Nah, price killed PS3 and with Windows, OEM's eat the cost anyway. If its cheap, people will buy it. MS isn't making things harder for developers, they aren't increasing the price of windows, they offer support to orgs, they offer a whole suite of software for them too, they aren't going anywhere. They'll lose out some of the consumer market, but thats not where they get their money from anyway.

[–] zephiriz@lemmy.ml 6 points 2 days ago (1 children)

I hope those that are iffy about the jump away from microsoft look at valves steam machine and realize they can also use it for more than games. Make a smooth transition from oh this thing only does games to oh I can use it as my PC.

[–] Rooster326@programming.dev 3 points 2 days ago

Most people don't even need a PC these days. They use the phone for everything. There is an entire market of people who have windows pc purely to play games, and nothing else. That's ripe for the taking.

[–] voicesarefree@lemmy.world 21 points 2 days ago

Switched my home PC to Linux (Manjaro) over a year ago and had little issue getting it to run what I want. Steam works great these days. Wine has come a long way but I don’t end up using it.. though might try to run Foobar now that I think of it.

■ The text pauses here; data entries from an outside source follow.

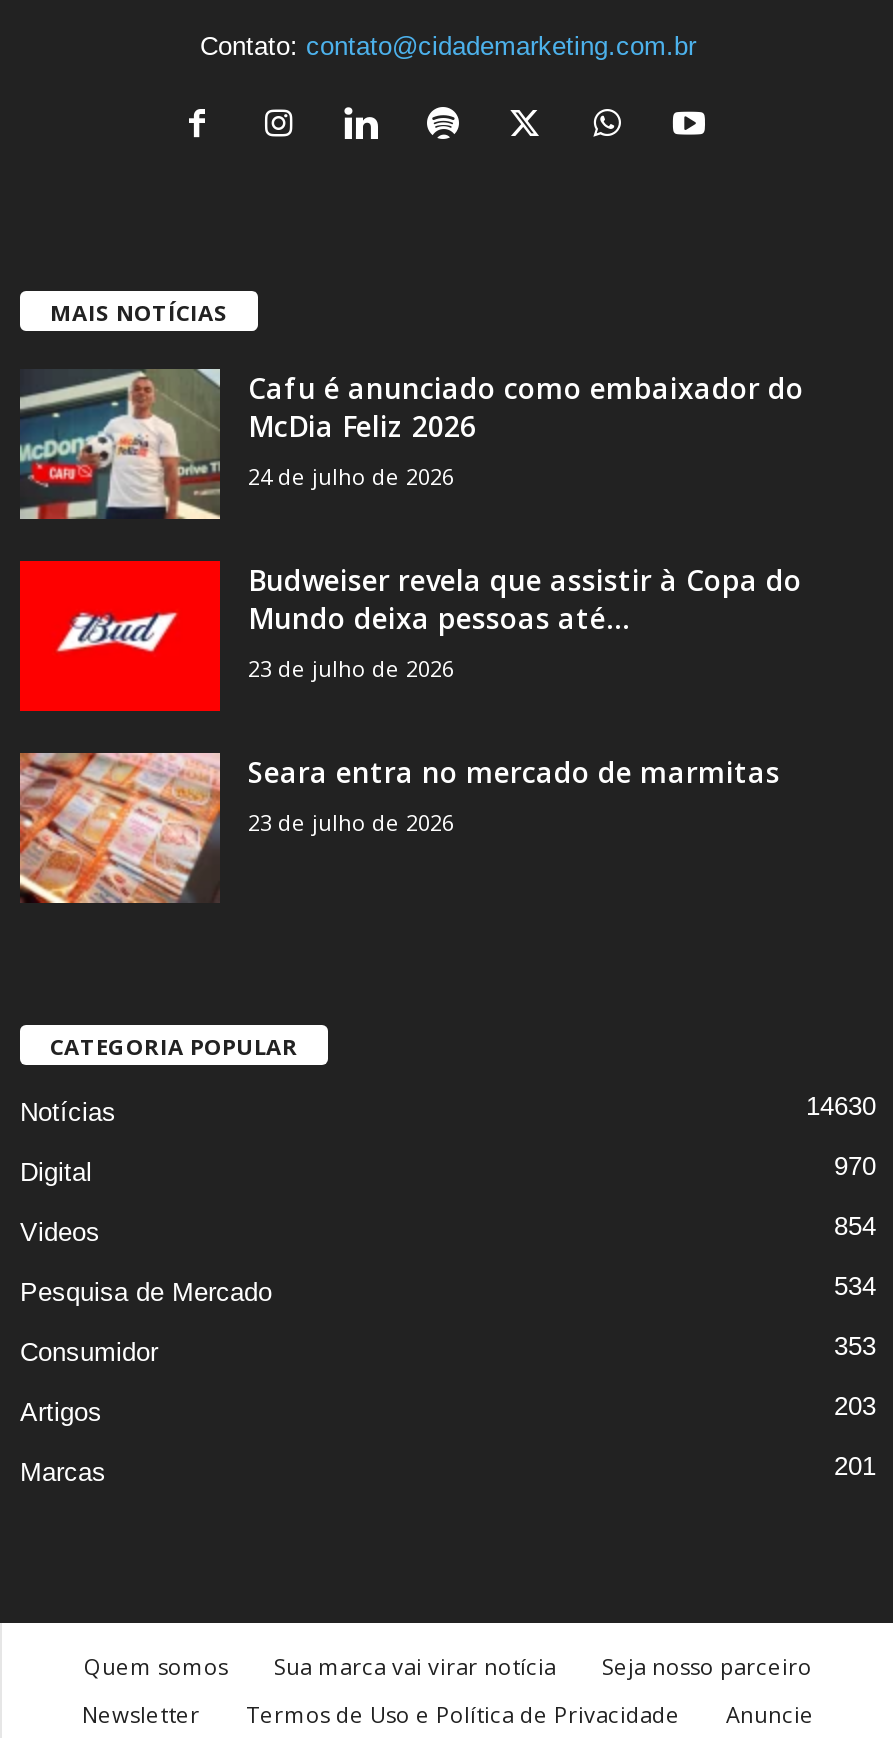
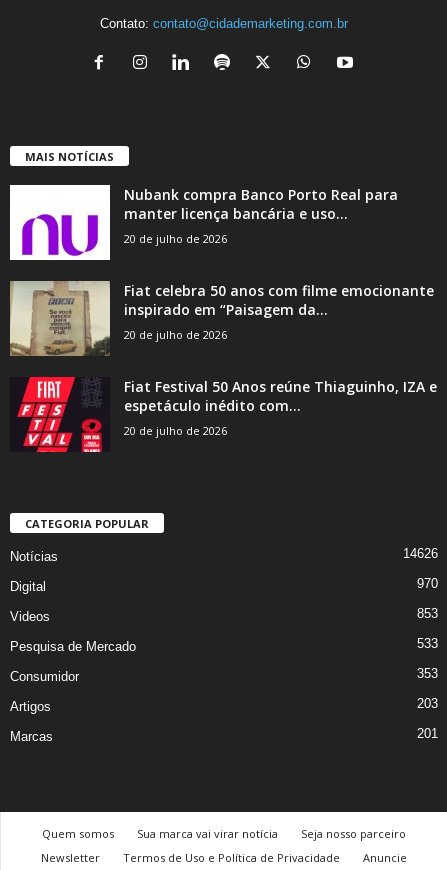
[18,369,804,521] [image] | Cafu é anunciado como embaixador do | McDia Feliz 2026 | 24 de julho de 2026 -> [9,184,398,261] [image] | Nubank compra Banco Porto Real para | manter licença bancária e uso... | 20 de julho de 2026
[18,559,802,713] [image] | Budweiser revela que assistir à Copa do | Mundo deixa pessoas até... | 23 de julho de 2026 -> [9,280,434,357] [image] | Fiat celebra 50 anos com filme emocionante | inspirado em “Paisagem da... | 20 de julho de 2026
[18,751,780,905] [image] | Seara entra no mercado de marmitas | 23 de julho de 2026 -> [10,376,437,453] [image] | Fiat Festival 50 Anos reúne Thiaguinho, IZA e | espetáculo inédito com... | 20 de julho de 2026
[806,1091,876,1121] 14630 -> [403,546,438,561] 14626
[834,1211,876,1241] 854 -> [417,606,438,621] 853
[834,1271,876,1301] 534 -> [417,636,438,651] 533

I hear the fleet management argument though. I got a MacBook at work because I couldn’t stand windows 11 and it’s claim on all virtualization (have to disable security features to get VMs access to hardware virtualization), and I don’t envy our IT department having to deal with Jamf.

[–] pineapplelover@lemmy.dbzer0.com 2 points 1 day ago (5 children)

And Microsoft might be right this time. My mid size organization for example is locked in to microsoft, we use the Office suite, AD, Teams, their ERP system, Windows servers, Windows desktops, outlook, etc.

I would love to go the Foss route but let's be real, the costs that would save would quickly be overshadowed with learning to set it all up.

Let me know if I'm wrong here, I really am open to moving over but it's a massive undertaking.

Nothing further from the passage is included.